Orleans wants plan in place for dredging Oak Orchard Harbor

By Tom Rivers, Editor Posted 27 October 2016 at 7:24 pm
File photo: The dredging barge is near the breakwall at the Oak Orchard Harbor in this photo from August 2014.

File photo: The dredging barge is near the breakwall at the Oak Orchard Harbor in this photo from August 2014.

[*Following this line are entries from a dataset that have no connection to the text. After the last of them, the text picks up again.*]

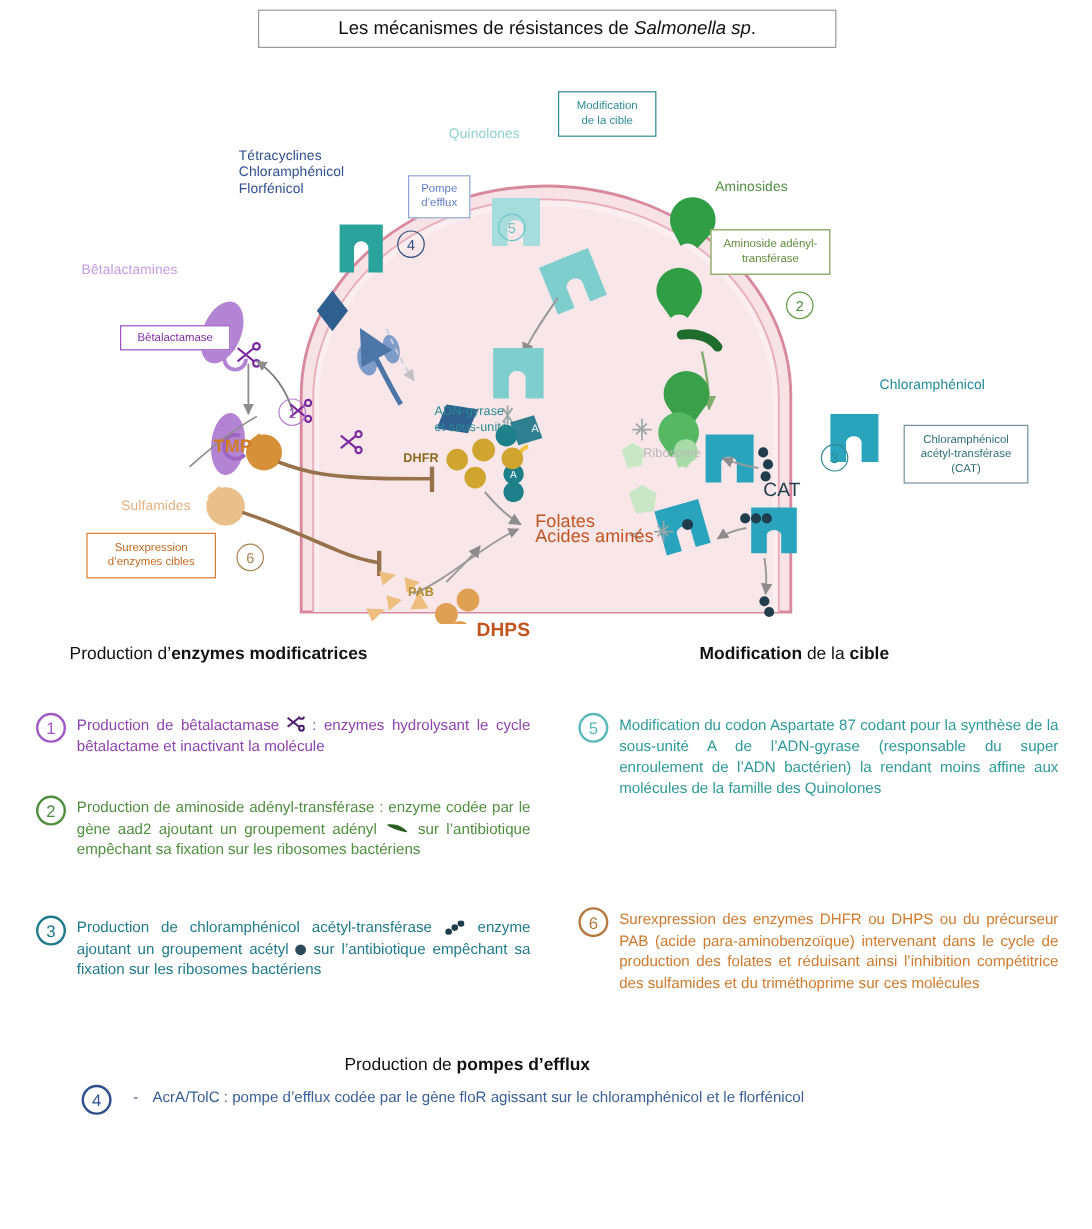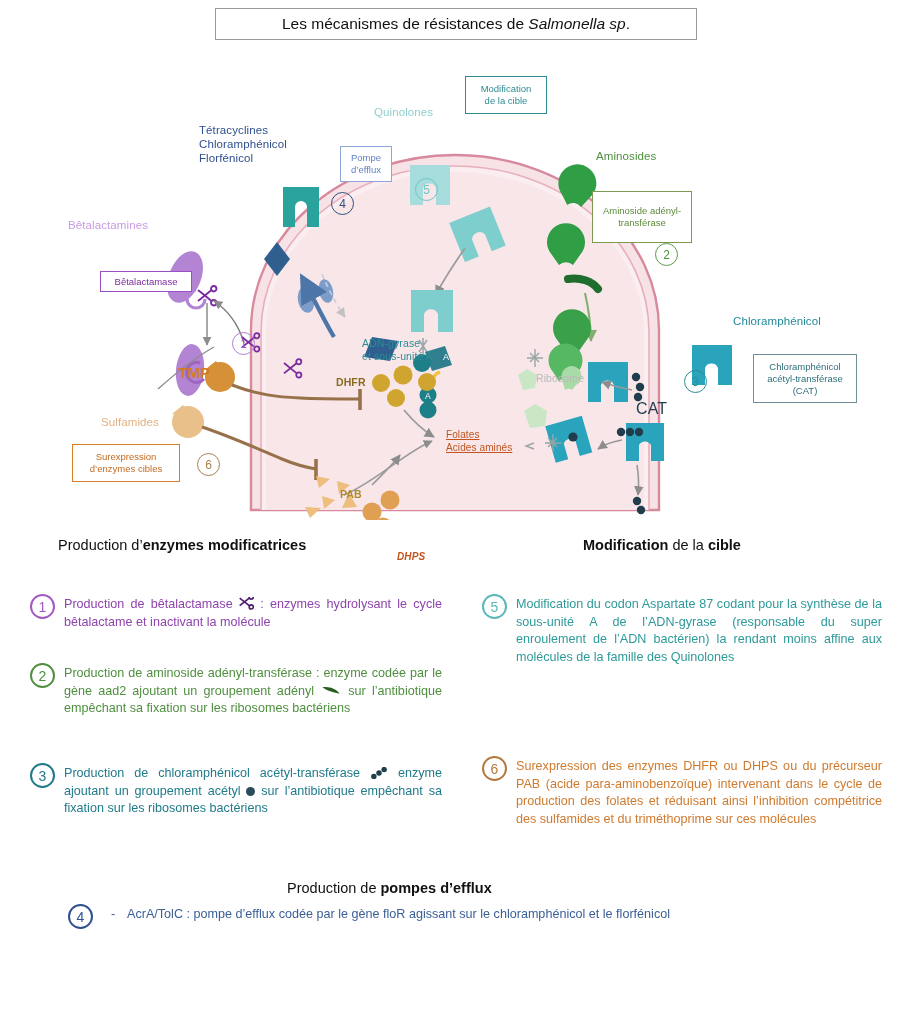--- a/index.html
+++ b/index.html
@@ -394,7 +394,7 @@
 
   <div class="dbox" style="left:100px; top:226px; width:92px; height:21px; border-color:#9b4fc4; color:#7b2a9e;">Bêtalactamase</div>
 
-  <div class="dbox" style="left:592px; top:146px; width:100px; height:52px; border-color:#7c9a4f; color:#5d8a3a;">Aminoside adényl-
+  <div class="dbox" style="left:592px; top:146px; width:100px; height:38px; border-color:#7c9a4f; color:#5d8a3a;">Aminoside adényl-
 transférase</div>
 
   <div class="dbox" style="left:753px; top:309px; width:104px; height:49px; border-color:#6f8f9a; color:#2d6e7a;">Chloramphénicol

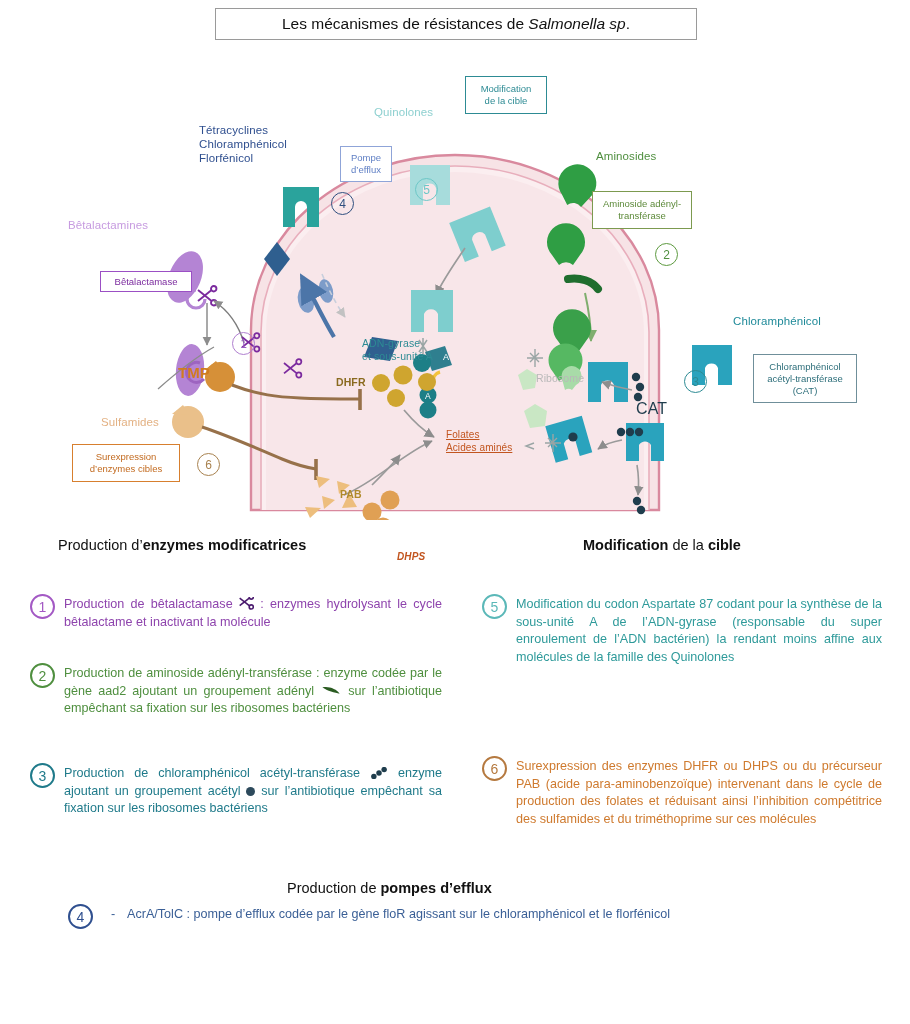--- a/index.html
+++ b/index.html
@@ -379,7 +379,7 @@
 
   <div class="dlabel" style="left:340px; top:442px; font-size:10.5px; color:#b08a2a; font-weight:bold;">PAB</div>
 
-  <div class="dlabel" style="left:446px; top:383px; font-size:10px; line-height:13px; color:#c2551f;text-decoration:underline;">Folates
+  <div class="dlabel" style="left:446px; top:383px; font-size:15px; line-height:13px; color:#c2551f;">Folates
 Acides aminés</div>
 
   <div class="dlabel" style="left:536px; top:326px; font-size:10.5px; color:#b9b9b9;">Ribosome</div>

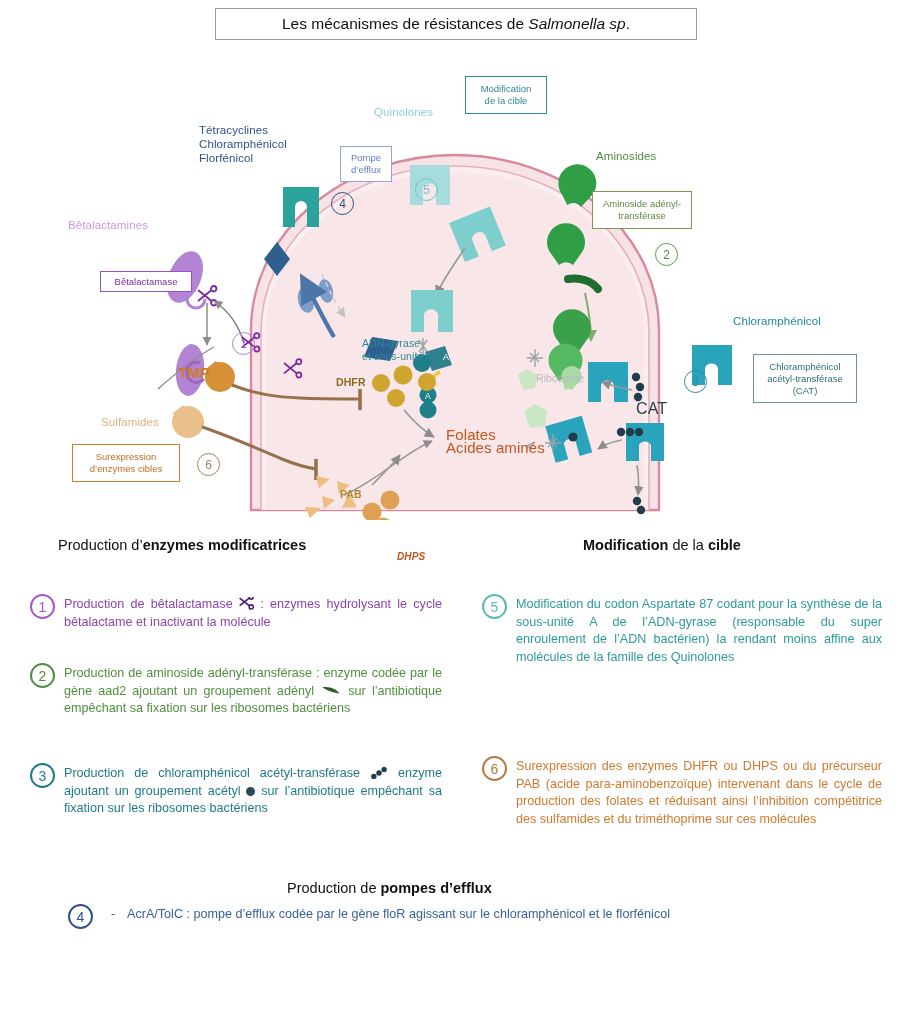--- a/index.html
+++ b/index.html
@@ -375,7 +375,7 @@
 
   <div class="dlabel" style="left:336px; top:330px; font-size:10.5px; color:#8a6a1f; font-weight:bold;">DHFR</div>
 
-  <div class="dlabel" style="left:397px; top:505px; font-size:10px; color:#c2551f; font-weight:bold;font-style:italic;">DHPS</div>
+  <div class="dlabel" style="left:397px; top:474px; font-size:16px; color:#c2551f; font-weight:bold;">DHPS</div>
 
   <div class="dlabel" style="left:340px; top:442px; font-size:10.5px; color:#b08a2a; font-weight:bold;">PAB</div>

POINT BREEZE – Orleans County legislators want to reignite a push for a dredging plan for harbors on the southshore of Lake Ontario.

The harbors haven’t been dredged on a timely basis the past decade, leaving a buildup of sediment and silt that can make some channels impassable for larger boats.

The Oak Orchard Harbor was last dredged in 2014. It went 10 years between dredgings. County officials said the harbor should be cleared of sentiment every three to five years.

Orleans wants to partner with other southshore counties to come up with a plan for cyclical dredging, said Legislator Lynne Johnson, R-Lyndonville.

Niagara County already is interested in the project, and so is Wayne County. If there are multiple counties in a dredging plan that could help with convince companies with dredging equipment to offer a better price for the sediment removal, Johnson said.

The Army Corps of Engineers has been determining the dredging schedule, and in recent years the Corps has given priority to busier harbors, rather than those that are primary for recreation, such as Oak Orchard’s.

The Oak Orchard Harbor was dredged when federal funds from Superstorm Sandy were directed for the job.

Congress hasn’t set aside money on a regular basis to clean out recreational harbors like the Oak Orchard. During low lake-level years, boats can run aground in the harbor. That happened to the Oak Orchard in 2012.

A clogged harbor makes the county’s fishing and recreational boating industries vulnerable. The harbor generates about $7 million in economic activity for the county, resulting in 117 direct and indirect jobs. It also yields $283,484 in sales tax revenue for the county with the same sales tax for the state, according to a consultant, Frank Sciremammano of FES Environmental and Marine Consultants.

Sciremammano worked with six southshore counties on a plan for regular harbor maintenance and dredging back in 2014. The Army Corps of Engineers has been dredging the Genesee River and the Port of Oswego, which are both commercial harbors, but the recreational harbors have languished.

“We need to have a plan, a cyclical schedule,” Johnson said today. “We don’t want to wait 10 years before we have our harbor dredged again.”

The federal money from the aftermath of Superstorm Sandy took some of the urgency away for the harbor dredging plan. But Johnson said the county wants to push the plan again.

Orleans and Niagara (and perhaps Wayne and others) intend to seek state funding from the Department of State. That money may go to a contractor with dredging equipment, Johnson said.

The Oak Orchard Harbor is important for the fishing industry, which is the county’s top tourism draw. It’s also popular with many recreational boaters.

“We need to capitalize on the tourism and fishing industries,” she said.